Absolutely not. Actuaries can do many things, such as working for technology companies, as panelists at the “Silicon Valley: Actuaries in Tech” session unanimously (and resoundingly) agreed. And they would know. They’re all Fellows working for technology companies:
- Frank Chang, FCAS, director of insurance and safety analytics at Uber.
- Gregory Ryslik, FCAS, vice president at Mindstrong, a health care innovation company.
- Joshua Pyle, FCAS, actuarial director at CyberCube, a cyberrisk analytics company.
- Anita Sathe, FCAS, chief strategy officer at CoverHound, an insurance comparison shopping company.
“We’re kind of everywhere,” Chang said about actuaries in the tech world. Actuaries, he argued, are not unlike consultants: They can wear many hats and can solve many types of problems. “You have to be an insurance expert. You have to be a data scientist to solve technical problems. When you go into tech, people don’t know what an actuary does; you can define it for them,” said Chang.

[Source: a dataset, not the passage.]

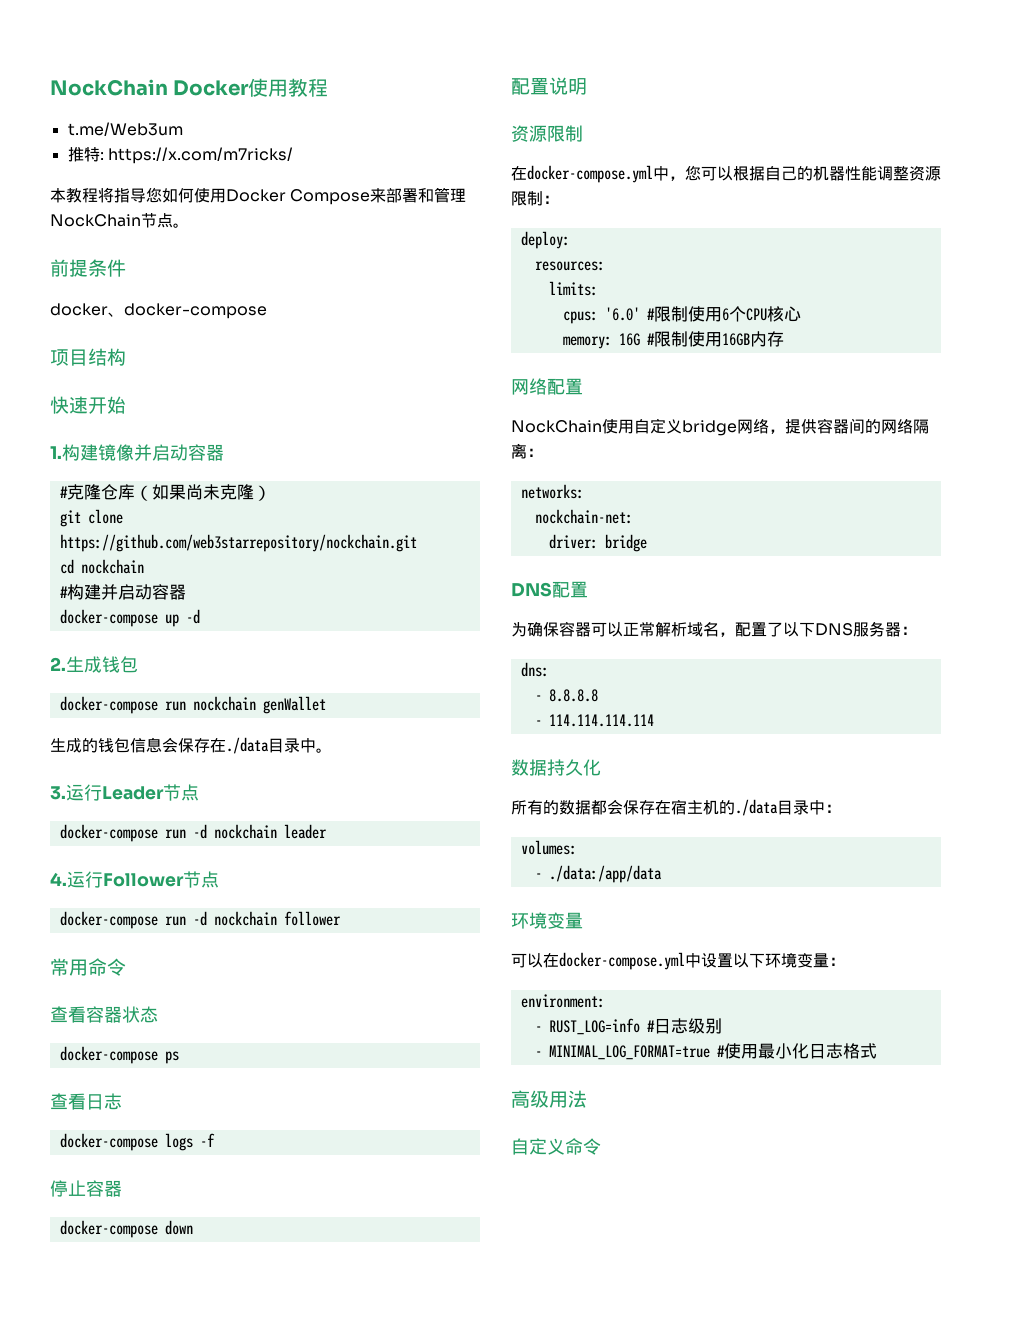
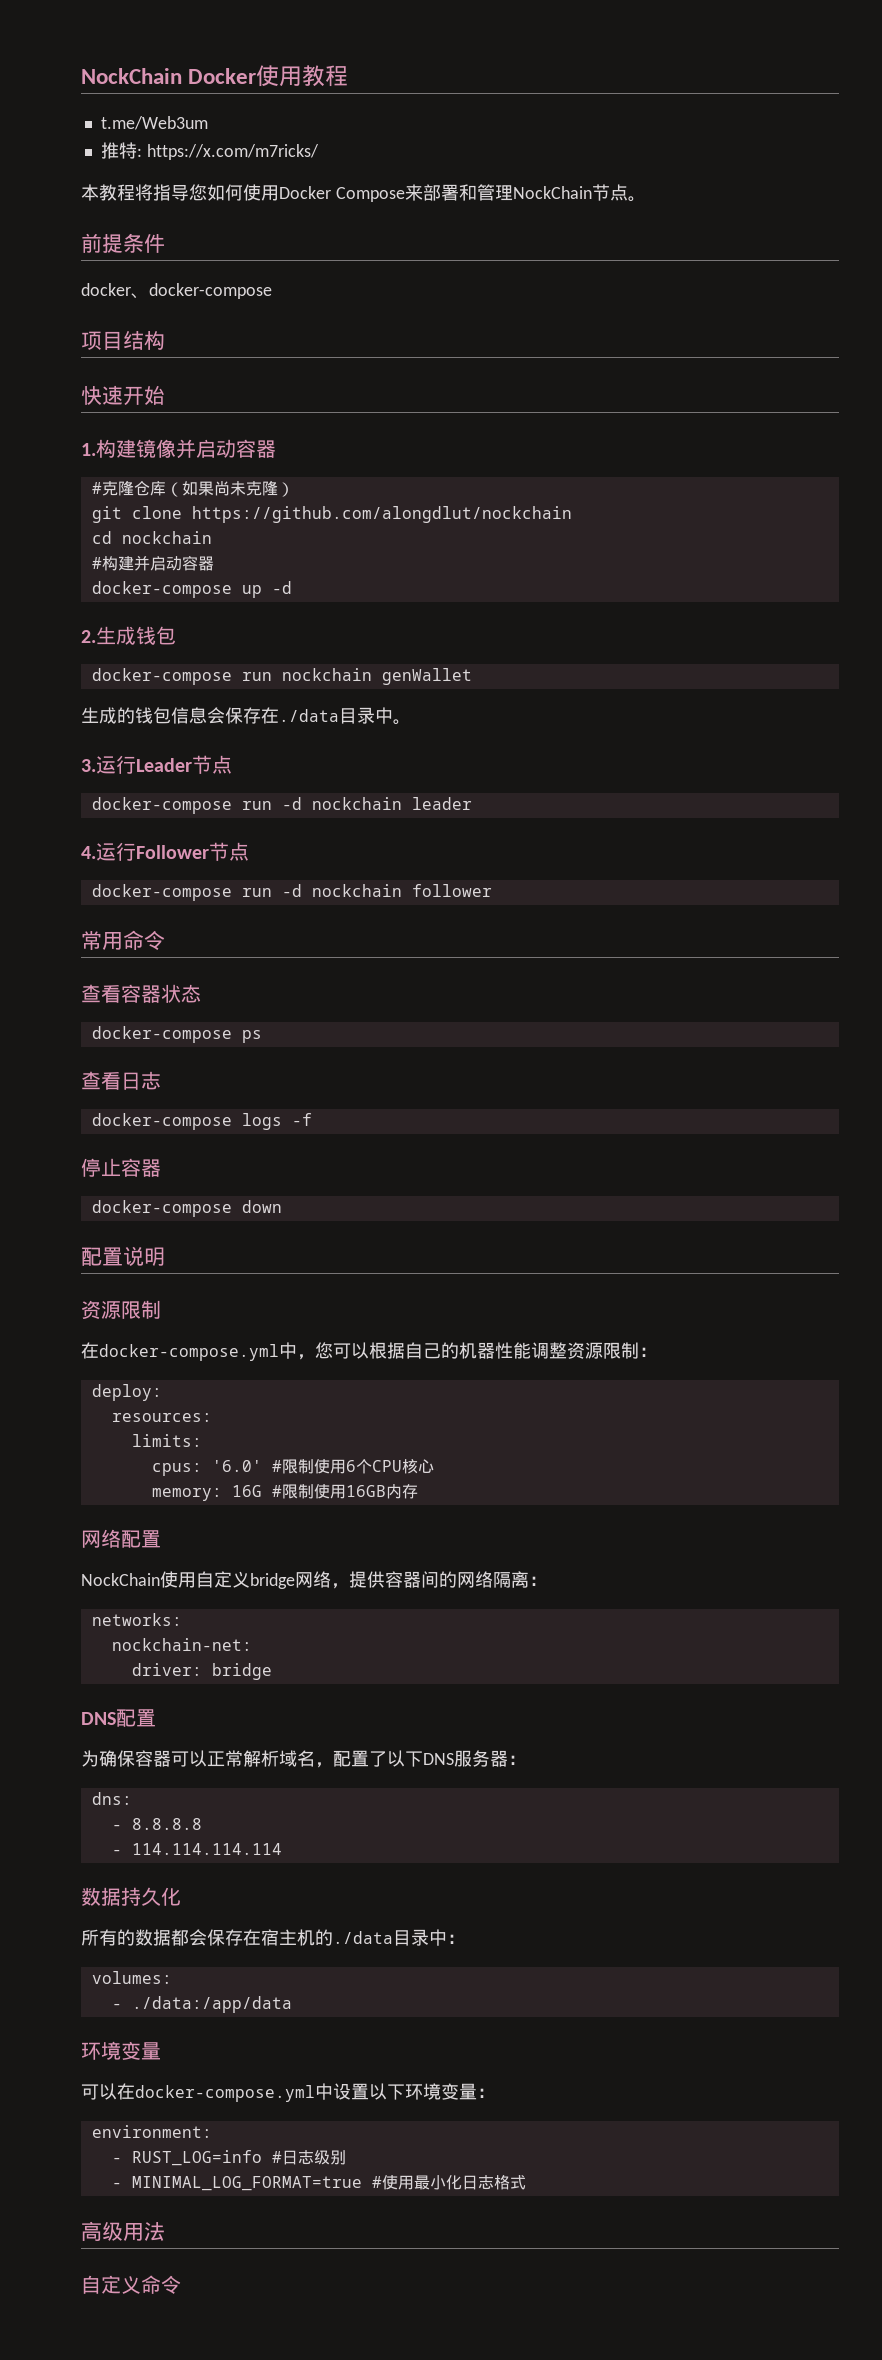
- git clone https://github.com/web3starrepository/nockchain.git
+ git clone https://github.com/alongdlut/nockchain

Pyle went even further, arguing that actuarial science is a profession and a skill set — a skill set that, like data science, “can apply to any number of roles [that] don’t have to be insurance-related”. An open-minded approach to being an actuary is crucial to succeeding outside of the insurance industry. “Don’t draw strict boundaries around what you can do or what you should be doing,” he said.
“Stop seeing threats as threats … and start seeing threats as opportunities. Insurance is going to evolve to be more tech-savvy. Actuaries can be at the forefront of that.” — Anita Sathe, FCAS
Being versatile and open-minded can be hard, especially in the professionalized world of actuarial science, with well-defined designations and competencies. But flexibility is necessary. “Designations have no meaning to people in tech,” Pyle said. “It’s up to us as individuals and as an actuarial society to make it clear that we’re more than what we study.”
Other speakers agreed. “We need to prove the value of actuaries outside pure insurance work,” said Chang. Ryslik stressed the importance of being adaptable: “In tech, you develop a tolerance for risk and the confidence to take risks. And if something doesn’t work, you need to be able to fail fast and fix the issue.” Actuaries can also carve out a niche for themselves: “You end up being the [insurance] expert because you’re the only one who knows insurance,” said Ryslik.
Sathe argued that actuaries may need to change their mindsets completely. “Stop seeing threats as threats,” she said, “and start seeing threats as opportunities. Insurance is going to evolve to be more tech-savvy. Actuaries can be at the forefront of that.” Part of that will be learning data science tools, such as Python or R. “I think there has to be an effort to push people to learn the tools that will keep us relevant,” said Pyle.
The CAS has already begun offering these opportunities to its members: Its new offshoot The CAS Institute offers a Certified Specialist in Predictive Analytics (CSPA) certification — and for good reason. As both CAS Annual Meeting sessions demonstrated, the future of the actuary will be dynamic and ever-changing — and actuaries will need to be ready to seize the opportunities that await.
Lucian McMahon, CPCU, ARM-E, AU-M, is a senior research specialist at the Insurance Information Institute in New York City.